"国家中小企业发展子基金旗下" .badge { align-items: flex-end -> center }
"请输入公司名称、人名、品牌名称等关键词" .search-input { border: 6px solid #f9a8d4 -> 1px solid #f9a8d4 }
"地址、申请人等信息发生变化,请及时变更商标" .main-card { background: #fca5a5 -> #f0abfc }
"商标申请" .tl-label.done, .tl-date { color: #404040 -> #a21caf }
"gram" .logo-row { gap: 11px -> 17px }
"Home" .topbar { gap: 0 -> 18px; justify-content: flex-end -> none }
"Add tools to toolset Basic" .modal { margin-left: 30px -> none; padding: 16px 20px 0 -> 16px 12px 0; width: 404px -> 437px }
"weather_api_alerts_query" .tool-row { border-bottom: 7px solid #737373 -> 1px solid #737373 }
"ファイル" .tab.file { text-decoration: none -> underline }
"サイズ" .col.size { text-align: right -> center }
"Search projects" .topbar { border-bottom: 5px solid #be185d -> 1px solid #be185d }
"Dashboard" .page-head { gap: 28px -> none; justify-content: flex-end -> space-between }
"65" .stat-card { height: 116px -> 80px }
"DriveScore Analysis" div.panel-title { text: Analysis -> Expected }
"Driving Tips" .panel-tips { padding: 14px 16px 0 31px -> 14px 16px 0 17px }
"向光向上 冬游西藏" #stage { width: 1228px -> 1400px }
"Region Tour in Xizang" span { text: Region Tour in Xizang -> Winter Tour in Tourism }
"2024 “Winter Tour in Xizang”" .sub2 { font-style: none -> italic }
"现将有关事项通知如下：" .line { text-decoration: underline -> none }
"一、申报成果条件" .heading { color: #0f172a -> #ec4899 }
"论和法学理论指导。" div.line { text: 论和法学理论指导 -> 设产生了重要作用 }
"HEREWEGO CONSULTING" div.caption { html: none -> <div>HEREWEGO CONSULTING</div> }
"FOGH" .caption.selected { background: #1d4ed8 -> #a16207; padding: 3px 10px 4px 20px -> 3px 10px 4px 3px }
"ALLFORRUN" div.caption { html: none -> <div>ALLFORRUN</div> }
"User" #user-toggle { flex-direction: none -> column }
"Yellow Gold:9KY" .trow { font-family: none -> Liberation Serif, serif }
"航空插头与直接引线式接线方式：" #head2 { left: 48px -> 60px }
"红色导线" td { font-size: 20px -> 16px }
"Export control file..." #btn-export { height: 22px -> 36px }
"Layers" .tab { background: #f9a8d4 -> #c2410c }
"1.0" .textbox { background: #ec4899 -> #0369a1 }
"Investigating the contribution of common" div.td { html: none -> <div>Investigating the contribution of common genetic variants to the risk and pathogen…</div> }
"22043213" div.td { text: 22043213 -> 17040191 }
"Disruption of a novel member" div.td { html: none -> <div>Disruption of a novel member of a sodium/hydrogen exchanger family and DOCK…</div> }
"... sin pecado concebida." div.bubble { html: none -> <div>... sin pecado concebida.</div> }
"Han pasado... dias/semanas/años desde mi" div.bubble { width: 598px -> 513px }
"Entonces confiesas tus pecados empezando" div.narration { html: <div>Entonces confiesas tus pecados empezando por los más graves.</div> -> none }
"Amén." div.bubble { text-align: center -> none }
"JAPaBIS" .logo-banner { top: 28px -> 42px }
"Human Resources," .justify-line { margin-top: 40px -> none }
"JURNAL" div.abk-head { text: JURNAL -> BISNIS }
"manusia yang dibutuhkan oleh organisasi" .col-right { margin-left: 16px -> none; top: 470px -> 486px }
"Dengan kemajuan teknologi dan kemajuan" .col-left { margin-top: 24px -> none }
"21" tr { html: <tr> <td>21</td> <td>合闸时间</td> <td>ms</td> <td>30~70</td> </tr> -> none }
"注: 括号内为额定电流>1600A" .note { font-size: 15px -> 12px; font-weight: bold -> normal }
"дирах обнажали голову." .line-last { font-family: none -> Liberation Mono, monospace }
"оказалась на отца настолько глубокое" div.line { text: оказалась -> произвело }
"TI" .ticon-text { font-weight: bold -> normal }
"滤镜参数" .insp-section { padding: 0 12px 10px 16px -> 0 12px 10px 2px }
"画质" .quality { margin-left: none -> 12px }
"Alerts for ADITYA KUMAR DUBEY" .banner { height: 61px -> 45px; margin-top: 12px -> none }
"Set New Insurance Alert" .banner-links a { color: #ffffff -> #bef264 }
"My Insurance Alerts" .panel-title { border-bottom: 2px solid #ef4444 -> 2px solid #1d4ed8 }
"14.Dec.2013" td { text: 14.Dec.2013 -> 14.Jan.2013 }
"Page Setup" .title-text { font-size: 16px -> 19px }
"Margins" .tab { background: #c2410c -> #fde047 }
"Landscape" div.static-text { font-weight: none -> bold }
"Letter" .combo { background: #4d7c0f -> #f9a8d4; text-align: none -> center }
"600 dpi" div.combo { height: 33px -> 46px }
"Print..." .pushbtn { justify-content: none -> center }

● ● ●

EXERCISE BRIEF:
Give back exactly the lines of the listing above that run from the line with "padding: 14px 16px" to the line with "top: 28px ->", inclusive.

ANSWER SPACE:
"Driving Tips" .panel-tips { padding: 14px 16px 0 31px -> 14px 16px 0 17px }
"向光向上 冬游西藏" #stage { width: 1228px -> 1400px }
"Region Tour in Xizang" span { text: Region Tour in Xizang -> Winter Tour in Tourism }
"2024 “Winter Tour in Xizang”" .sub2 { font-style: none -> italic }
"现将有关事项通知如下：" .line { text-decoration: underline -> none }
"一、申报成果条件" .heading { color: #0f172a -> #ec4899 }
"论和法学理论指导。" div.line { text: 论和法学理论指导 -> 设产生了重要作用 }
"HEREWEGO CONSULTING" div.caption { html: none -> <div>HEREWEGO CONSULTING</div> }
"FOGH" .caption.selected { background: #1d4ed8 -> #a16207; padding: 3px 10px 4px 20px -> 3px 10px 4px 3px }
"ALLFORRUN" div.caption { html: none -> <div>ALLFORRUN</div> }
"User" #user-toggle { flex-direction: none -> column }
"Yellow Gold:9KY" .trow { font-family: none -> Liberation Serif, serif }
"航空插头与直接引线式接线方式：" #head2 { left: 48px -> 60px }
"红色导线" td { font-size: 20px -> 16px }
"Export control file..." #btn-export { height: 22px -> 36px }
"Layers" .tab { background: #f9a8d4 -> #c2410c }
"1.0" .textbox { background: #ec4899 -> #0369a1 }
"Investigating the contribution of common" div.td { html: none -> <div>Investigating the contribution of common genetic variants to the risk and pathogen…</div> }
"22043213" div.td { text: 22043213 -> 17040191 }
"Disruption of a novel member" div.td { html: none -> <div>Disruption of a novel member of a sodium/hydrogen exchanger family and DOCK…</div> }
"... sin pecado concebida." div.bubble { html: none -> <div>... sin pecado concebida.</div> }
"Han pasado... dias/semanas/años desde mi" div.bubble { width: 598px -> 513px }
"Entonces confiesas tus pecados empezando" div.narration { html: <div>Entonces confiesas tus pecados empezando por los más graves.</div> -> none }
"Amén." div.bubble { text-align: center -> none }
"JAPaBIS" .logo-banner { top: 28px -> 42px }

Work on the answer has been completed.